Question

If $a^2x^4+b^2y^4=c^6$, then maximum value of $xy$ is

• A. $\frac{c^2}{\sqrt{ab}}$
• B. $\frac{c^3}{ab}$
• C. $\frac{c^3}{\sqrt{2ab}}$
• D. $\frac{c^3}{2ab}$

Answer 1

Answer: (C)

$\frac{c^3}{\sqrt{2ab}}$

Answer 2

To find the maximum value of $xy$ given the equation $a^2x^4+b^2y^4=c^6$, we can use the AM-GM inequality.

1. Apply AM-GM Inequality: The AM-GM inequality states that for two non-negative numbers $A$ and $B$, their arithmetic mean is greater than or equal to their geometric mean: $\frac{A+B}{2} \ge \sqrt{AB}$ Equality holds when $A=B$.
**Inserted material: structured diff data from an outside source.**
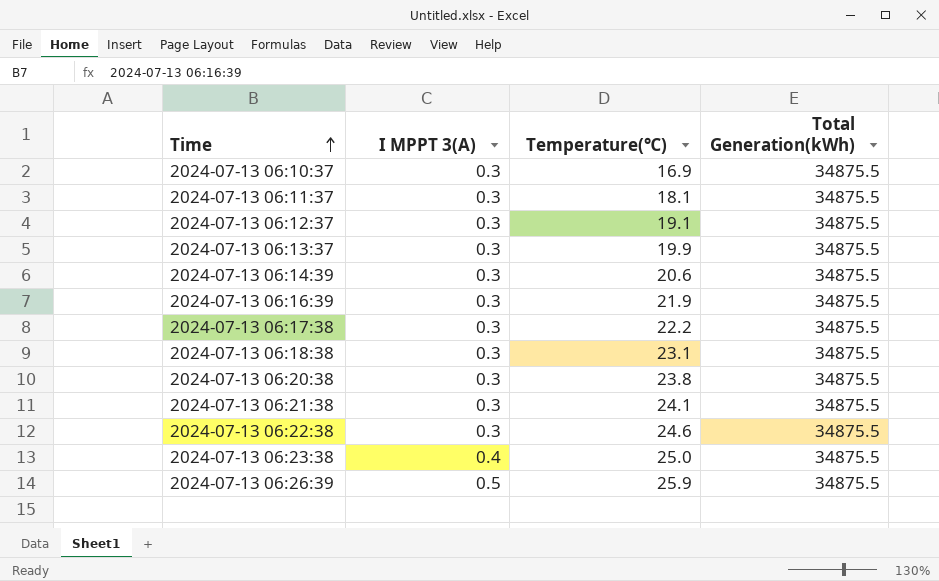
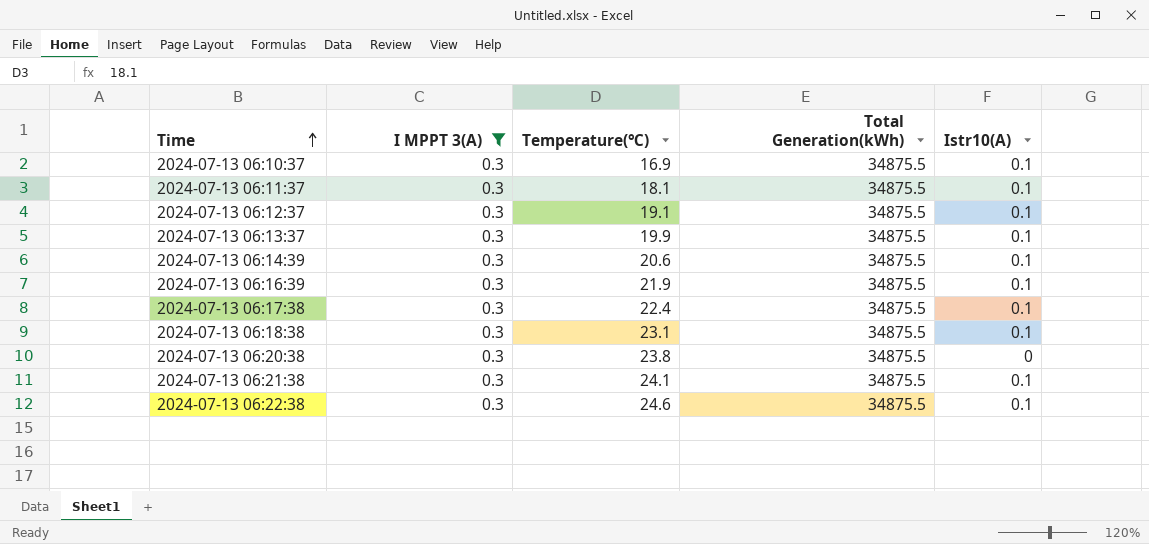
filter: none -> I MPPT 3(A) = 0.3
column Istr10(A) | position: none -> 5
2024-07-13 06:17:38 | Temperature(℃): 22.2 -> 22.4

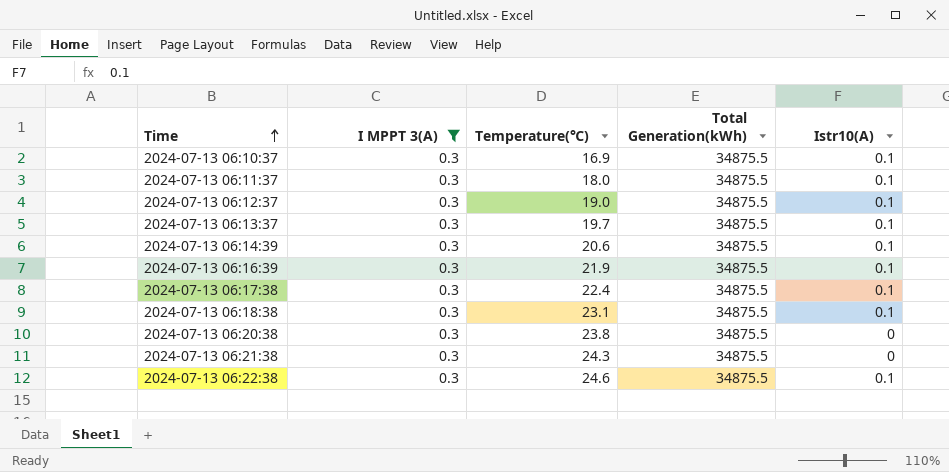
2024-07-13 06:11:37 | Temperature(℃): 18.1 -> 18.0
2024-07-13 06:12:37 | Temperature(℃): 19.1 -> 19.0
2024-07-13 06:13:37 | Temperature(℃): 19.9 -> 19.7
2024-07-13 06:21:38 | Temperature(℃): 24.1 -> 24.3
2024-07-13 06:21:38 | Istr10(A): 0.1 -> 0

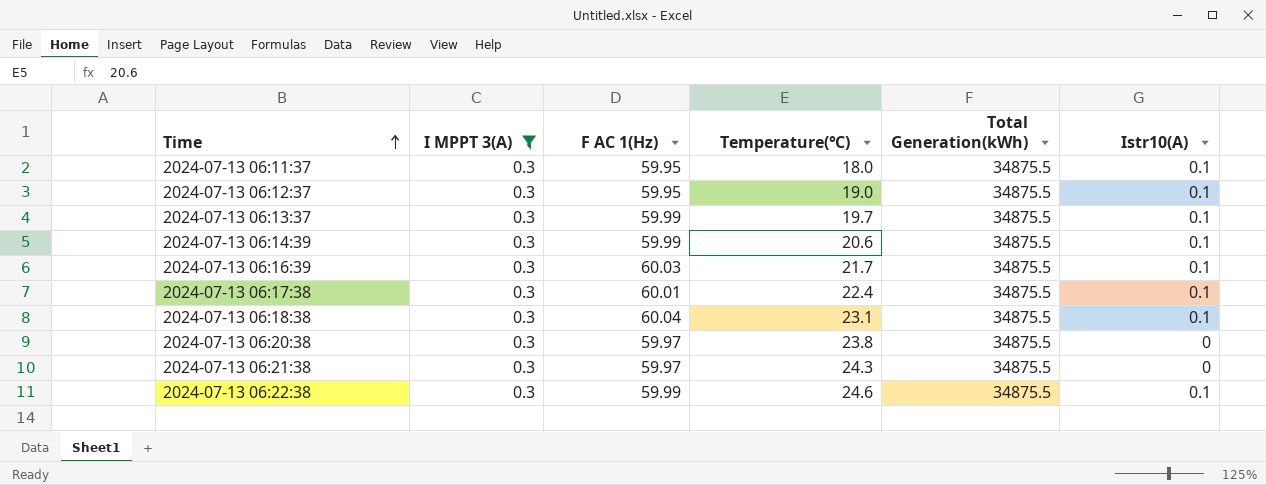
column F AC 1(Hz) | position: none -> 3
row 2024-07-13 06:10:37: 0.3 | 16.9 | 34875.5 | 0.1 -> none
2024-07-13 06:16:39 | Temperature(℃): 21.9 -> 21.7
Let $A = a^2x^4$ and $B = b^2y^4$. Since $x^4$ and $y^4$ are always non-negative, and $a^2, b^2$ are also non-negative, $A$ and $B$ are non-negative. Substitute $A$ and $B$ into the AM-GM inequality: $\frac{a^2x^4+b^2y^4}{2} \ge \sqrt{a^2x^4 \cdot b^2y^4}$ We are given $a^2x^4+b^2y^4=c^6$. Substitute this into the left side: $\frac{c^6}{2} \ge \sqrt{a^2b^2x^4y^4}$ Simplify the right side: $\frac{c^6}{2} \ge \sqrt{(ab)^2 (x^2y^2)^2}$ $\frac{c^6}{2} \ge |abx^2y^2|$ Since $x^2y^2$ is non-negative, and for the maximum value of $xy$ to be positive, we assume $ab > 0$. Thus, $|abx^2y^2| = abx^2y^2$. $\frac{c^6}{2} \ge abx^2y^2$ Rearrange the inequality to find the upper bound for $x^2y^2$: $x^2y^2 \le \frac{c^6}{2ab}$ To maximize $xy$, we need to maximize $x^2y^2$. The maximum value of $x^2y^2$ is $\frac{c^6}{2ab}$.

2. Find the maximum value of $xy$: Take the square root of the maximum value of $x^2y^2$: $xy = \sqrt{\frac{c^6}{2ab}}$ $xy = \frac{\sqrt{c^6}}{\sqrt{2ab}}$ $xy = \frac{c^3}{\sqrt{2ab}}$

3. Condition for Maximum Value: The maximum value occurs when the equality in the AM-GM inequality holds, which means $A=B$: $a^2x^4 = b^2y^4$ Substitute this condition back into the original equation $a^2x^4+b^2y^4=c^6$: $a^2x^4 + a^2x^4 = c^6$ $2a^2x^4 = c^6 \implies x^4 = \frac{c^6}{2a^2}$ Similarly, $b^2y^4 + b^2y^4 = c^6$ $2b^2y^4 = c^6 \implies y^4 = \frac{c^6}{2b^2}$ Now, calculate $x^2y^2$: $x^2 = \sqrt{\frac{c^6}{2a^2}} = \frac{c^3}{\sqrt{2}a}$ $y^2 = \sqrt{\frac{c^6}{2b^2}} = \frac{c^3}{\sqrt{2}b}$ (We take the positive square roots since $x^2$ and $y^2$ are non-negative.) Then, $x^2y^2 = \left(\frac{c^3}{\sqrt{2}a}\right) \left(\frac{c^3}{\sqrt{2}b}\right) = \frac{c^6}{2ab}$ Finally, $xy = \sqrt{\frac{c^6}{2ab}} = \frac{c^3}{\sqrt{2ab}}$.

This confirms the maximum value derived from the AM-GM inequality.